Posted by: osama_been_forgotten on June 28, 2007 at 12:48 PM | PERMALINK

"Constitutionalists" working for the right often use the USC as a break on, say, the Executive being asked for whatever by the Legislature. But really, although the USC defines powers and limitations, what direct basis is there for saying that one can't affect the other?

Posted by: Neil B. on June 28, 2007 at 1:44 PM | PERMALINK

Not that I expect this will do much good but:

In U.S. vs. Nixon, the court rejected Nixon's executive privilege claim because executive privilege "must yield to the demonstrated, specific need for evidence in a pending criminal trial." Recall the issue at the time was access to specific recording Nixon had made.
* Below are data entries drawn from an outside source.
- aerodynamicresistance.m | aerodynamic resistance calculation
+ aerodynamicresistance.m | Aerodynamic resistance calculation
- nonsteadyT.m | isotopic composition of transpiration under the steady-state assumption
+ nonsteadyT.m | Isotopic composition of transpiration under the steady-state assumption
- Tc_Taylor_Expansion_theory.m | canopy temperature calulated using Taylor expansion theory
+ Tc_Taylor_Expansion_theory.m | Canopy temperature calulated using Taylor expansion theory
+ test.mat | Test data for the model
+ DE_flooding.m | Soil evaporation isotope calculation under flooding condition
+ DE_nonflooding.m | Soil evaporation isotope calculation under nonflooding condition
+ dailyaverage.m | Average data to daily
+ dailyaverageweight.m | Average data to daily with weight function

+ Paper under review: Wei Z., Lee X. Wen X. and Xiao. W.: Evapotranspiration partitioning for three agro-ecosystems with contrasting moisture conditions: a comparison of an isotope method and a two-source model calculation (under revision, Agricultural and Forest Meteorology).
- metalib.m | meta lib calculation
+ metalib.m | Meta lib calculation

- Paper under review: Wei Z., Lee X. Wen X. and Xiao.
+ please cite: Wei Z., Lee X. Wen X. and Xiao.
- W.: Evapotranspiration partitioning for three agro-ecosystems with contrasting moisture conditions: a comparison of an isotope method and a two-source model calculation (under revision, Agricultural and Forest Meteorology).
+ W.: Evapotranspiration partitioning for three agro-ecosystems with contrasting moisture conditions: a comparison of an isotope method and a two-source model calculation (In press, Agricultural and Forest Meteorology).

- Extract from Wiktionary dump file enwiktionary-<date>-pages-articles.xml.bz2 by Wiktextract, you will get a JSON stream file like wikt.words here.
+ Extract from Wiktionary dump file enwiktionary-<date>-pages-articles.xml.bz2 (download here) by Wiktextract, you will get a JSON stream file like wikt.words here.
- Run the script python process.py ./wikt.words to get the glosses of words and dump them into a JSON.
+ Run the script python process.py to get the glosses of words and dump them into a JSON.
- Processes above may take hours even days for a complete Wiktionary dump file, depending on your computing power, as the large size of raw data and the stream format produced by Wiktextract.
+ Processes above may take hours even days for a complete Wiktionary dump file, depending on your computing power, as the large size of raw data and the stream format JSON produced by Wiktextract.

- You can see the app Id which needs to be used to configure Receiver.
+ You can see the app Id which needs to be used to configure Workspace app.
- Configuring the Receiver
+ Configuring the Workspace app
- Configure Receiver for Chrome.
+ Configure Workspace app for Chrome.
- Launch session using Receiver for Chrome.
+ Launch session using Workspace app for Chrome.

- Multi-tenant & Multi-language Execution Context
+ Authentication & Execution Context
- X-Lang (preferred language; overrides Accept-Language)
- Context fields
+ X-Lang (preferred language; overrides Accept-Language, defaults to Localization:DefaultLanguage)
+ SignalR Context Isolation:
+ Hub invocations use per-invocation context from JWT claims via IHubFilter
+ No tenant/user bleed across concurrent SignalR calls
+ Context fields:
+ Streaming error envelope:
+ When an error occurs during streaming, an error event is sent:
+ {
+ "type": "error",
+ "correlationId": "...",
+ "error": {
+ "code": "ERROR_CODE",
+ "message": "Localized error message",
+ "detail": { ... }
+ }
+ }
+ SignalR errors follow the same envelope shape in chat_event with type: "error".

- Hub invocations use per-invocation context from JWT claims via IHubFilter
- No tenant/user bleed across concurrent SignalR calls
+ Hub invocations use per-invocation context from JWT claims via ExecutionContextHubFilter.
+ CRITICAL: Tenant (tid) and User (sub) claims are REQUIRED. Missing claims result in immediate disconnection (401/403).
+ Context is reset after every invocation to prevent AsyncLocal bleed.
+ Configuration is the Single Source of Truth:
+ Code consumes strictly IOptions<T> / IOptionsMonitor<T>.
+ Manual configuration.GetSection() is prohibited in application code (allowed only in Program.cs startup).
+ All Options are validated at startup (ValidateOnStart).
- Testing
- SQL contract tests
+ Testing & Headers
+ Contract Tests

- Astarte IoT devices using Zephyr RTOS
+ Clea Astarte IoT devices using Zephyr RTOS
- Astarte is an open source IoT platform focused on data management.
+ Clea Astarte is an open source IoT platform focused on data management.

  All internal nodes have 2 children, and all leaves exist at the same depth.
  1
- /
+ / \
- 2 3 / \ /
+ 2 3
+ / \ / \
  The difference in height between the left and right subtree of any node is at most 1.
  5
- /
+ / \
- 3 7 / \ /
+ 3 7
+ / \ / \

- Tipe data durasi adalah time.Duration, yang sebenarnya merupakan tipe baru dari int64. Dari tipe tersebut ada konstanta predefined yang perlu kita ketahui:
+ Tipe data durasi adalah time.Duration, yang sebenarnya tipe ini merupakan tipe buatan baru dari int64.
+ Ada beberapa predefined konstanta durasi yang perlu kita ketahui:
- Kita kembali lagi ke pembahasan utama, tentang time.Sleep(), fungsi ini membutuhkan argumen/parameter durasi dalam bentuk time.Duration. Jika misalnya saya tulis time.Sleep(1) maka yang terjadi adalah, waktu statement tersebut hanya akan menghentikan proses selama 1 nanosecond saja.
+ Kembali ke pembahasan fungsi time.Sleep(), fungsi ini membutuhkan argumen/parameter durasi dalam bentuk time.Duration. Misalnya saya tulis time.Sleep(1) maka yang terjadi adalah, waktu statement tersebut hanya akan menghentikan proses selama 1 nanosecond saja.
In Clinton's case, the court found that executive privilege (typically seen as discussions, advice, etc. that the president receives in the course of his official duties) did not extend to precluding his advisers from testifying about a non-official matter (encouraging his mistress to lie to a grand jury) before a grand jury.

If you look at the subpoena sent to the White House this time, it is quite clear that it fails to match either of these cases. It is not a limited subpoena for specific evidence in a criminal trial. And it certainly related to the officials business of the president. A copy of the subpoena is on the Washington Post's web site. It is quite clear that the request is for a huge swath of internal deliberative documents that amount to nothing else bu a fishing expedition. This is not a targeted subpoena for specific evidence but the kind of broad demand for materials that no administration would accept.

Among other things, it calls for:

A - All documents from September 11, 2001 to the present constituting the President’s authorization or reauthorization of the warrantless electronic surveillance program

B - All documents from September 11, 2001 to the present containing analysis or opinions from the Department of Justice, the National Security Agency, the Department of Defense, the White House, or any other entity within the Executive Branch on the legality of, or legal basis for, the warrantless electronic surveillance program, including documents that describe why the surveillance at issue should not or could not take place consistent with the requirements and procedures of the Foreign Intelligence Surveillance Act (FISA)

C - All documents from September 11, 2001 to the present, including orders, decisions, or opinions of the Foreign Intelligence Surveillance Court (FISC), and pleadings submitted to the FISC, that reflect communications with the FISC or any FISC judges about the warrantless electronic surveillance program, containing legal analysis, arguments, or decisions concerning the interpretation of FISA, the Fourth Amendment to the Constitution, the Authorization for the Use of Military Force enacted on September 18, 2001, or the President’s authority under Article II of the Constitution;

D - All documents from September 11, 2001 to the present that reflect, discuss, or describe agreements or understandings between the White House, the Department of Justice, the National Security Agency, or any other entity of the Executive Branch and telecommunications companies, internet service providers, equipment manufacturers, or data processors regarding criminal or civil liability for assisting with or participating in the warrantless electronic surveillance program

Posted by: Hacksaw on June 28, 2007 at 2:20 PM | PERMALINK

It is a rather Clintonian response from the White House.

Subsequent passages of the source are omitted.